Here’s what a more effective ACW coaching approach might sound like: “Elana, your ACW is outside the average range - I’d like to work with you to figure out why. I watched some call recordings, and I see that you frequently use that time to read your email or knowledgebase articles. I know it’s tempting to use the time we “give you” to do these activities but to distribute workload equitably and maintain customer accessibility, it’s important to only work on ACW tasks during ACW time. Do you find you don’t have time to read your email during your regular shift? I know some days are super busy, and you might not get to it – this is why we never send out urgent info by email and use the broadcast feature instead. For the next few days, why don’t you restrict email review to your available time between calls – after ACW is complete - and see if you can keep up that way? I’ll make a note to check in with you on Friday to see how it’s going.”
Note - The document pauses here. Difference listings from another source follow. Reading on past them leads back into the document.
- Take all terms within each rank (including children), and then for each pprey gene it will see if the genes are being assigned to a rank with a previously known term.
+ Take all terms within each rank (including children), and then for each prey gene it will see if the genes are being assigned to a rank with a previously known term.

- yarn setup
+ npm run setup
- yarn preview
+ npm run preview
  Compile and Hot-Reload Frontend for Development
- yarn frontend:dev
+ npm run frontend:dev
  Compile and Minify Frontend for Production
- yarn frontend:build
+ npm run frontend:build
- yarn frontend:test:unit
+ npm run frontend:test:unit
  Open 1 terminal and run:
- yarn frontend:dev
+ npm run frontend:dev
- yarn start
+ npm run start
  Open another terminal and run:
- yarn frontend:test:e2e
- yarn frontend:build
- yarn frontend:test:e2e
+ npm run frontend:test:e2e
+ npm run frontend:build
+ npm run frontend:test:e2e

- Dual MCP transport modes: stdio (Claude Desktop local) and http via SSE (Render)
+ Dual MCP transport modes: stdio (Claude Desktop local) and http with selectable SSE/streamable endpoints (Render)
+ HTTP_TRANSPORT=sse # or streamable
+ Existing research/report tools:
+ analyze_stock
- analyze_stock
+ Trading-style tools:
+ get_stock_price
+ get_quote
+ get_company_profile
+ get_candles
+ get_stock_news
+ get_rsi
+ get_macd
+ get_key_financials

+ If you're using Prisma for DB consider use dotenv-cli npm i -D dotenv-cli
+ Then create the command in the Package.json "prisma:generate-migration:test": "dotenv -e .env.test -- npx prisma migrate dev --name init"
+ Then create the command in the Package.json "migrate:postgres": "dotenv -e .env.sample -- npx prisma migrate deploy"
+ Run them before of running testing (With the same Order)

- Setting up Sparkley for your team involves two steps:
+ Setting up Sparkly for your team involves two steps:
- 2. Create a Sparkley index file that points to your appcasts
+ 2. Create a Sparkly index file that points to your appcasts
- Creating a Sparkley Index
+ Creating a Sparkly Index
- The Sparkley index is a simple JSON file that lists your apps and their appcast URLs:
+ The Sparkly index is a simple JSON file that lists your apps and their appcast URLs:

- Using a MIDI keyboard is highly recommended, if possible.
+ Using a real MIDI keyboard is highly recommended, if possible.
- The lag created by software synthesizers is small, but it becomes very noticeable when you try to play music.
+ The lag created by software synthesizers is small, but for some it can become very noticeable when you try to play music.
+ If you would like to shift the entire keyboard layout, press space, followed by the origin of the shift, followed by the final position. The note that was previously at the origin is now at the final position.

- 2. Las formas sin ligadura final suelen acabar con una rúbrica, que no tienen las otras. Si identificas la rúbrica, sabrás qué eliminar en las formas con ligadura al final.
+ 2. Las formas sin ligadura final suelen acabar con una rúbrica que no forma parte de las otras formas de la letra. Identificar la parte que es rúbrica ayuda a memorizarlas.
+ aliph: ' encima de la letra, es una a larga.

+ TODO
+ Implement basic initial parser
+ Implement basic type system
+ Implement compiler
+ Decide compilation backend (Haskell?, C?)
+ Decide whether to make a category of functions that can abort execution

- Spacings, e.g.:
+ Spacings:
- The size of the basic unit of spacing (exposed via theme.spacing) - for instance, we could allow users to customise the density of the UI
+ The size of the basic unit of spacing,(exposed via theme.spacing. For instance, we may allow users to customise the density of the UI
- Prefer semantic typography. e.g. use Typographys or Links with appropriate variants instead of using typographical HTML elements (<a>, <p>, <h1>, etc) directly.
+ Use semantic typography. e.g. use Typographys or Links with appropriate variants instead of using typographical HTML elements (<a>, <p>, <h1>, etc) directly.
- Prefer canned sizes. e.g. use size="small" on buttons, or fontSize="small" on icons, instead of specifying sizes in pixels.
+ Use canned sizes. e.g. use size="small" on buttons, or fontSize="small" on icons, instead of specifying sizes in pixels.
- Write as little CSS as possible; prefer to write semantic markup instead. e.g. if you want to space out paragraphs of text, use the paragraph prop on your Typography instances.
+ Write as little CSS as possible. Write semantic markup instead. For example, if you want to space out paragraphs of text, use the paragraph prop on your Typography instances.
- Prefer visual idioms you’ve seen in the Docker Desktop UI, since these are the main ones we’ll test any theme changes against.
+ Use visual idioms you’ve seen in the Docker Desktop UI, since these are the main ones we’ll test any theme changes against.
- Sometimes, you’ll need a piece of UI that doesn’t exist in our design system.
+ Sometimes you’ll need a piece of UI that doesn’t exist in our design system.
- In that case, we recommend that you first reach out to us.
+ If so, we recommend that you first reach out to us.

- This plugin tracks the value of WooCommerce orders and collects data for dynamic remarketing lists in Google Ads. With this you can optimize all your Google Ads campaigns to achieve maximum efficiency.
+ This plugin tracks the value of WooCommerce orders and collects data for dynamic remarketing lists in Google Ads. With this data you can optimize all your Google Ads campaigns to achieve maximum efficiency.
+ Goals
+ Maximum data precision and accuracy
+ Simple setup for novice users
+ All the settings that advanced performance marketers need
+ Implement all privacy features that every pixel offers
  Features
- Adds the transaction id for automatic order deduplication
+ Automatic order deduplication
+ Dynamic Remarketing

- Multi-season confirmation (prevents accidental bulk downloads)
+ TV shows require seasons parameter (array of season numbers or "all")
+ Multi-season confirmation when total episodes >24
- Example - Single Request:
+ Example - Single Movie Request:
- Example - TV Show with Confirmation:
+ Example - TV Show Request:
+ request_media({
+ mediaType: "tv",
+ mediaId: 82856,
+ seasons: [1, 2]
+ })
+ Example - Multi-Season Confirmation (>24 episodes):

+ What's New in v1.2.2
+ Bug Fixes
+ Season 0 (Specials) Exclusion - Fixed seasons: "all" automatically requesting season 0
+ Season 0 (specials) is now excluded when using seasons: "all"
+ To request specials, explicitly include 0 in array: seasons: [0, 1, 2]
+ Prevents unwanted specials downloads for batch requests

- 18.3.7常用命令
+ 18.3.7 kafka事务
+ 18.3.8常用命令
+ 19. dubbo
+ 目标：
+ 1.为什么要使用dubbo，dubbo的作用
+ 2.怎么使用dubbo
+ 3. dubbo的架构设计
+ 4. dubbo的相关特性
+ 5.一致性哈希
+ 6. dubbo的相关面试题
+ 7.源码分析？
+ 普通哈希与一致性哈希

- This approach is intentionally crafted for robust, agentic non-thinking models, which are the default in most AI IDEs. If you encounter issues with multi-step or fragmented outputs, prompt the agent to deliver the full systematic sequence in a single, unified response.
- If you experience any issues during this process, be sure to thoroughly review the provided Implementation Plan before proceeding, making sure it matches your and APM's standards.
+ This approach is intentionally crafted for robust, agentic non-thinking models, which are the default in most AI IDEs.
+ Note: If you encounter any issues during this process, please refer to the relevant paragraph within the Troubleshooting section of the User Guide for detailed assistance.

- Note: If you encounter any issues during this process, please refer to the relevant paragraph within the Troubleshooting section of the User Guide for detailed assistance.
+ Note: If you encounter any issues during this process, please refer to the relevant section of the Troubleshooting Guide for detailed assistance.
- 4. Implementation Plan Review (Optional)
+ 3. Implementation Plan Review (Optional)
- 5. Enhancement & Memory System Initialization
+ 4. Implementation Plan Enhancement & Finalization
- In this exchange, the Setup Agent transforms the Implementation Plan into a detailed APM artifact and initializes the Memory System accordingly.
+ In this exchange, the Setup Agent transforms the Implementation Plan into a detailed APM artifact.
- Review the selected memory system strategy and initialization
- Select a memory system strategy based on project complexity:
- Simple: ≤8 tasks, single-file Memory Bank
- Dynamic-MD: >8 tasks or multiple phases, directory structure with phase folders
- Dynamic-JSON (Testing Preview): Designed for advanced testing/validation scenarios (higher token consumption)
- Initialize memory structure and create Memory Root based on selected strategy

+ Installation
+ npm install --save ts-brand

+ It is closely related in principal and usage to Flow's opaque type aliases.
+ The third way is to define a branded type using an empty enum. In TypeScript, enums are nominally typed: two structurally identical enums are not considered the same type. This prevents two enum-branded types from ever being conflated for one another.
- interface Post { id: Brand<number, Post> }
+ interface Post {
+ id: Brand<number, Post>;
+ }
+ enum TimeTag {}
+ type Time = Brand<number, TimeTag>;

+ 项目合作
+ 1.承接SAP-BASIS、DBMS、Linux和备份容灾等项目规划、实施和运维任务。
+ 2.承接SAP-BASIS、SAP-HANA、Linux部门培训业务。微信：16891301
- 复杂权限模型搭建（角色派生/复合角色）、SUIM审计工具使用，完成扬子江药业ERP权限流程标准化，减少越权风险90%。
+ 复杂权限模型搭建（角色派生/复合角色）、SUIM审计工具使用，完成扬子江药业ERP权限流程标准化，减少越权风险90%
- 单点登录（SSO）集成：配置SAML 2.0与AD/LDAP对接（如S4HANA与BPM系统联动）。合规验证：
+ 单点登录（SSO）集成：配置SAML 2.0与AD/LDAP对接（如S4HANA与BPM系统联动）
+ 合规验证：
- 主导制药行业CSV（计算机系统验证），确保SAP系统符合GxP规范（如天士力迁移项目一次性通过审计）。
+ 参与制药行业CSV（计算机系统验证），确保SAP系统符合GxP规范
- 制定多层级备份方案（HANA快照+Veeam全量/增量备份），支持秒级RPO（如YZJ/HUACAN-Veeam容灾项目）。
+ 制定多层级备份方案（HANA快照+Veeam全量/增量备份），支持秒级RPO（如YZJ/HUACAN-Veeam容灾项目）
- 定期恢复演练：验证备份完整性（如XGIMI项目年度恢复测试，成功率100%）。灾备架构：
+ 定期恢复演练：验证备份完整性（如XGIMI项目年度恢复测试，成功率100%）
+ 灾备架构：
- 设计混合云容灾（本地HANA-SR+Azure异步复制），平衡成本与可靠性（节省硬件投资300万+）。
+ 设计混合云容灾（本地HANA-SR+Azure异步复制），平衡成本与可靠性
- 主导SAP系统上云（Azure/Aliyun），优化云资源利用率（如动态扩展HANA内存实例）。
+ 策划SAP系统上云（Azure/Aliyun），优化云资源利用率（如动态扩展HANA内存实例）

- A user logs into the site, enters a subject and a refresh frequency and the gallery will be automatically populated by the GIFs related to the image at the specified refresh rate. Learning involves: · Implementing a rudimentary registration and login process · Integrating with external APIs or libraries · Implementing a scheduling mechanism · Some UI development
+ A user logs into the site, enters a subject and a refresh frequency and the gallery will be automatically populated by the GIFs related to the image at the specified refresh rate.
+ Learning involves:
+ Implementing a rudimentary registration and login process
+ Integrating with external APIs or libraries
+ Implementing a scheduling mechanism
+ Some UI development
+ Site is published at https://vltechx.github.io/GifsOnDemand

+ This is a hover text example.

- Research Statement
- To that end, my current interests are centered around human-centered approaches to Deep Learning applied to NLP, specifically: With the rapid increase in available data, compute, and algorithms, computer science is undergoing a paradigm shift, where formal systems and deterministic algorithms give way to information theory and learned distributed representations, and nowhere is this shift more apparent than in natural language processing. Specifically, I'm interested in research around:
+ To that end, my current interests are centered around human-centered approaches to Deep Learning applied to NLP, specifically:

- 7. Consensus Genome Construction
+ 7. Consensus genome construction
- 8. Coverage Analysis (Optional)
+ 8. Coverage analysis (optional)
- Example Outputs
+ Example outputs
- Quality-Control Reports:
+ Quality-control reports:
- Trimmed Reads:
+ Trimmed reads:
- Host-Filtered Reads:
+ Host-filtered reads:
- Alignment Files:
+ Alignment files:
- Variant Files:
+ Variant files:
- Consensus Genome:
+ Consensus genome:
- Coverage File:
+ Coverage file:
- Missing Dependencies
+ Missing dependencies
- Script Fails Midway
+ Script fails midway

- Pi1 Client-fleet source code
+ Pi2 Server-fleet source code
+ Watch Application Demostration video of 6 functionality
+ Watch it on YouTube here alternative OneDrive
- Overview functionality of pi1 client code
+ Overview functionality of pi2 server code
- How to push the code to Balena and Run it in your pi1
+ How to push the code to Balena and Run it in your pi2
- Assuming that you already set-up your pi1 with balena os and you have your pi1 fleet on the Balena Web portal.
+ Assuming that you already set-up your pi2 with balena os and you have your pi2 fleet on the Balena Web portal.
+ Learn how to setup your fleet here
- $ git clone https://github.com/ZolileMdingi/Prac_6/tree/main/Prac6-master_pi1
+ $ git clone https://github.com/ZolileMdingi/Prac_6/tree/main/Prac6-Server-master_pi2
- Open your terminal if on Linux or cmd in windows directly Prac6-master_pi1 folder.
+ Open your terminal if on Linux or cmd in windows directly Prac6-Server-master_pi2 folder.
Involve agents in tackling ACW efficiency

Driving ACW efficiency requires coaching, for sure. But if you want to truly optimize ACW – and for agents to see themselves as part of the solution – involve them in the fix. Engage agents in ACW engineering and improvement. Ask agents to describe what they’re doing in ACW and validate it with recorded and live observations. Are there tools that could be used to support ACW efficiency? Could processes be reworked? Many ACW tasks aren’t the best use of an agent’s time, and it’s worth it to figure out how to offload unnecessary or duplicative tasks. This builds coaches’ credibility, when agents see you actively removing ACW roadblocks, rather than blaming them for too-long ACW.

Explain the impact ACW time has on contact center availability. To an agent, ACW constraints can feel like excessive micromanagement. Overcome some of those objectios by breaking out the Erlang C calculator to demonstrate the impact of inefficient ACW time to our budgets and the customer experience.

Ask frontline agents to compile a list of tasks that drive ACW time and identify when those tasks should be completed. This list can be especially helpful to quantify fringe tasks like email, knowledge base updates, and administrative tasks that aren’t officially scheduled. Be clear - do you expect them to fit in between calls (and does your occupancy support that)? Do you allot dedicated time to complete them? Can they be deferred within reason? Make sure you aren’t inadvertently pressuring Agents to use ACW for tasks they can’t complete otherwise.

The best ACW coaching approach relies on 1:1 coaching that tackles individual causes of longer-than-average ACW, and involves the entire team to knock down the roadblocks that stand in the way of post-interaction efficiency.